La publicación del vídeo ha provocado que la ministra británica de Exteriores,
Margaret Beckett, revelase que Reino Unido está presionando a EEUU para la
resolución del caso.
"Obviamente, tanto nosotros como EEUU estamos interesados en saber lo que
ocurrió. El asunto es importante y necesita ser esclarecido, pero confiamos en
que todo se llevará dentro de un orden", afirmó.
El periódico publica la
trascripción de lo que asegura que es una
conversación entre los pilotos de los dos cazas que participaron en el
ataque.
En ella, un militar exclama, tras percatarse de que se han equivocado de
blanco: "¡Maldita sea!", mientras que otro responde: "Nos van a enchironar,
compañero".
La pasada semana, cuando se supo de la existencia del vídeo, la viuda del
soldado británico, Susan, dijo que era una "auténtica desgracia" que se
le hubiese asegurado que no existía tal material.

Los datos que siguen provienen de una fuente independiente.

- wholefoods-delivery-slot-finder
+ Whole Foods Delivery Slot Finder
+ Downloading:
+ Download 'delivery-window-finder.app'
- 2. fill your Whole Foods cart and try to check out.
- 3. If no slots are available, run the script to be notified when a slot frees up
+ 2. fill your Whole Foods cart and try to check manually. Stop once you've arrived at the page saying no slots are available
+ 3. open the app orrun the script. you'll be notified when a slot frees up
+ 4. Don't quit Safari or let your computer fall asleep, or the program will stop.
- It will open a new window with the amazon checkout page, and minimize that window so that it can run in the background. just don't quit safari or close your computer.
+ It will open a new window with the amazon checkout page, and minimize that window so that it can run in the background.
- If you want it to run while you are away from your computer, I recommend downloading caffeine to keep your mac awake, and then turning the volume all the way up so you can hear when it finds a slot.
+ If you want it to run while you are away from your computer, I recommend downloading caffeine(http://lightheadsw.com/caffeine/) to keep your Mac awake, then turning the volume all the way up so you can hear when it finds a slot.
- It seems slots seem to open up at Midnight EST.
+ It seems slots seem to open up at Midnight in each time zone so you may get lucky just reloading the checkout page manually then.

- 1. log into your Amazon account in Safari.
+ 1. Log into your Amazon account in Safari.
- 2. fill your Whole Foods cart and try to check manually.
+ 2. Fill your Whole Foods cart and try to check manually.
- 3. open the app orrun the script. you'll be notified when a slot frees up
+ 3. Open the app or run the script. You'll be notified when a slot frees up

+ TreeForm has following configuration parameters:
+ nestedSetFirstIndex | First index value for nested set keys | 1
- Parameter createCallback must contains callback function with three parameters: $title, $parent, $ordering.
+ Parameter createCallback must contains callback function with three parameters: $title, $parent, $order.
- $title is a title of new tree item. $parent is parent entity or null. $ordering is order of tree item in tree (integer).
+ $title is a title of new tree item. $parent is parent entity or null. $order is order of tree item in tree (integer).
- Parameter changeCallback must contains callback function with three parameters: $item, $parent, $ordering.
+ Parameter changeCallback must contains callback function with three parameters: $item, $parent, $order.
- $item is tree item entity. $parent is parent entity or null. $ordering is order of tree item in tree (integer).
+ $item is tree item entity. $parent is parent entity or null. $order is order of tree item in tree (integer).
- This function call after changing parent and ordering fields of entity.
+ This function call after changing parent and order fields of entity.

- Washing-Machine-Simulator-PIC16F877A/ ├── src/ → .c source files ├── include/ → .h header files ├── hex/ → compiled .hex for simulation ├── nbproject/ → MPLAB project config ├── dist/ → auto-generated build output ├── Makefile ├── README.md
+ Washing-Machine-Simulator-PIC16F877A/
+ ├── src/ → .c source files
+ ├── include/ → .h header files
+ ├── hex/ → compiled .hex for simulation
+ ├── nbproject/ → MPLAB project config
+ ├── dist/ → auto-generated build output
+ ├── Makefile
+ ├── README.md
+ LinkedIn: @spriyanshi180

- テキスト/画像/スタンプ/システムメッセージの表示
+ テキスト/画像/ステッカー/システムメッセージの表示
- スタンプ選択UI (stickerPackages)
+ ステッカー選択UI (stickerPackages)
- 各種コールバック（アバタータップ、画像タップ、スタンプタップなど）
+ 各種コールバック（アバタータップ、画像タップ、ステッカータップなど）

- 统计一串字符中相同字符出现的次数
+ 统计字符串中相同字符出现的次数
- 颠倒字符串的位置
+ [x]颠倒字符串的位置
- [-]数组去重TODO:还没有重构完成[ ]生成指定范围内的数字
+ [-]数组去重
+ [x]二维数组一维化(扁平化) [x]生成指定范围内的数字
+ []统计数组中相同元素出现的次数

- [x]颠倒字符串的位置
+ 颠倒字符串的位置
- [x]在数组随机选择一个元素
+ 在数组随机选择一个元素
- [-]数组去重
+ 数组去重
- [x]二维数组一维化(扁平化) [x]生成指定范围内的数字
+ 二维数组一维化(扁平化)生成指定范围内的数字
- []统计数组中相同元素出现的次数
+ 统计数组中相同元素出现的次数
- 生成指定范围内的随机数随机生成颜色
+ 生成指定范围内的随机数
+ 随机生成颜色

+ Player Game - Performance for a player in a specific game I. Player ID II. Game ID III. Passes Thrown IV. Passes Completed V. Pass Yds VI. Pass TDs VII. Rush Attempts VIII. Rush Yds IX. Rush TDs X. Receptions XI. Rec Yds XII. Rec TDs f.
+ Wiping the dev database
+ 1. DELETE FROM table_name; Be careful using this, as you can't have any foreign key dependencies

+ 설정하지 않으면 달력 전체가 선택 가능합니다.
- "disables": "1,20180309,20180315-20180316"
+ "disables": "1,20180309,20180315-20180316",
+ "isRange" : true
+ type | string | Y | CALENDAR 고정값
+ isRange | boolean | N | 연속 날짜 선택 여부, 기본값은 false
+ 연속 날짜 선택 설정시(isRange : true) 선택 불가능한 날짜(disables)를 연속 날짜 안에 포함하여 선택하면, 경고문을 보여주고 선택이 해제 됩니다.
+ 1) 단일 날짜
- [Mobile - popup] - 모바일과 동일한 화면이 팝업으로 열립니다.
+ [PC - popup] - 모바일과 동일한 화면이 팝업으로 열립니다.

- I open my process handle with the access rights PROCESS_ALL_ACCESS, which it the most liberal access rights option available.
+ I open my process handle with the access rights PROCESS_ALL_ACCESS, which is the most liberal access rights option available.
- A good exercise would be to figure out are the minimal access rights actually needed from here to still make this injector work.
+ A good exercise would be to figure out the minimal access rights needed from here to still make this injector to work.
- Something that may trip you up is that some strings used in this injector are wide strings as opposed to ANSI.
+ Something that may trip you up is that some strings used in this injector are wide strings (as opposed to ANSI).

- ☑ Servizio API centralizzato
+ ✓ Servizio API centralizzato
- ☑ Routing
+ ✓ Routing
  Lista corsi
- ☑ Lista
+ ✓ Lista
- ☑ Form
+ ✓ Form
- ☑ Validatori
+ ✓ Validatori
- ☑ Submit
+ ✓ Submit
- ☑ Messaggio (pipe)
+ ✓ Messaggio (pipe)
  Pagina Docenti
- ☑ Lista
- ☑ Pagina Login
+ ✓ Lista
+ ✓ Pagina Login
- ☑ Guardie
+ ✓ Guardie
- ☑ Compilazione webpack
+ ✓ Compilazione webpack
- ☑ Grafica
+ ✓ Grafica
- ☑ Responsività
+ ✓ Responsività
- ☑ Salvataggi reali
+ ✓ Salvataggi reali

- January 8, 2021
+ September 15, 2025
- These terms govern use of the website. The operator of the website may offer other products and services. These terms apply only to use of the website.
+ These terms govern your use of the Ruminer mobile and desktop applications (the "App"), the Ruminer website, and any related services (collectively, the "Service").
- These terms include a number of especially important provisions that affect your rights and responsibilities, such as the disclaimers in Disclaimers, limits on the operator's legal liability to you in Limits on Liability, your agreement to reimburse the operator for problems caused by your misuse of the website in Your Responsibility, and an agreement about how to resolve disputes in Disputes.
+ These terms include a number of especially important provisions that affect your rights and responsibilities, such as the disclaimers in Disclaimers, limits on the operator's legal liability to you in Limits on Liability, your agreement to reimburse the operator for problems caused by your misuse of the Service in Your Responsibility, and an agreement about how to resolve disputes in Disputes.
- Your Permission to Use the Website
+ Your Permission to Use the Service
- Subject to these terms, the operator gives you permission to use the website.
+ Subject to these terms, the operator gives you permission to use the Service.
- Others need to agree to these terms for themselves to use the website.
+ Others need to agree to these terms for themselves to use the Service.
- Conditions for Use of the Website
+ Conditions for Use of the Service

Hull murió como consecuencia de las graves heridas sufridas en el carro de
combate Scimitar en el que viajaba y que formaba parte de un convoy de vehículos
acorazados que avanzaba por las cercanías de la ciudad iraquí de Basora cuando
fueron atacados por un avión A-10 de Estados Unidos.
El viernes pasado , el fiscal adjunto del condado de Oxfordshire, Andrew Walker, se vio
obligado a suspender una audiencia del juicio en torno a la muerte del cabo
porque el Ministerio británico de Defensa no le entregó el vídeo solicitado.
El fiscal atacó con dureza al Ministerio por poner a su disposición ese
material, esencial para la resolución del caso.
El Ministerio británico, que argumentó que había recibido el vídeo directamente
del Gobierno de Estados Unidos para su propia investigación, comunicó al
tribunal que el material era "propiedad del Gobierno de Estados Unidos"
por lo que no podía hacerlo público sin su permiso.
Una portavoz del Pentágono afirmó que el Gobierno de Washington nunca publica
documentos que forman parte de una investigación y agregó que quienquiera que
hubiera filtrado el "vídeo" era responsable de un delito de tipo criminal.
"The Sun", que publica la supuesta
trascripción, escribe que los pilotos
estadounidenses -reservistas que participaban por primera vez en una acción de
ese tipo- cometieron varios errores graves.
El periódico dice que "no hay nada secreto" en la grabación, que resulta, eso
sí, tremendamente "embarazosa" para los militares.
El trágico incidente se produjo el 28 de marzo del 2003, a los siete días de
la invasión anglonorteamericana a Irak para derrocar a su presidente, Saddam
Hussein.
Los dos cazas monoplazas estaban a punto de culminar una misión de dos horas
consistente en destruir artillería y lanzacohetes de una de las divisiones
acorazadas iraquíes a unos 40 kilómetros de Basora.
Los pilotos eran guiados hacia sus objetivos por controladores del Cuerpo de
Marines de Estados Unidos, incrustados en unidades de infantería británicas.
El convoy británico estaba en una zona que no debían atacar los pilotos
estadounidenses y los cuatro vehículos que lo integraban llevaban bien visibles
en la parte superior lonas de color naranja que los identificaban como
aliados.
Según el periódico, los pilotos no comunicaron a los controladores los datos
precisos para establecer la identidad del convoy, confundieron las lonas
naranjas con lanzacohetes, atacaron sin esperar la luz verde y volvieron a
hacerlo cuando aún no estaba clara la identidad de los vehículos atacados.
Los dos pilotos participantes en el ataque son supuestamente un teniente coronel
y un mayor estadounidenses, pero no se ha revelado su identidad.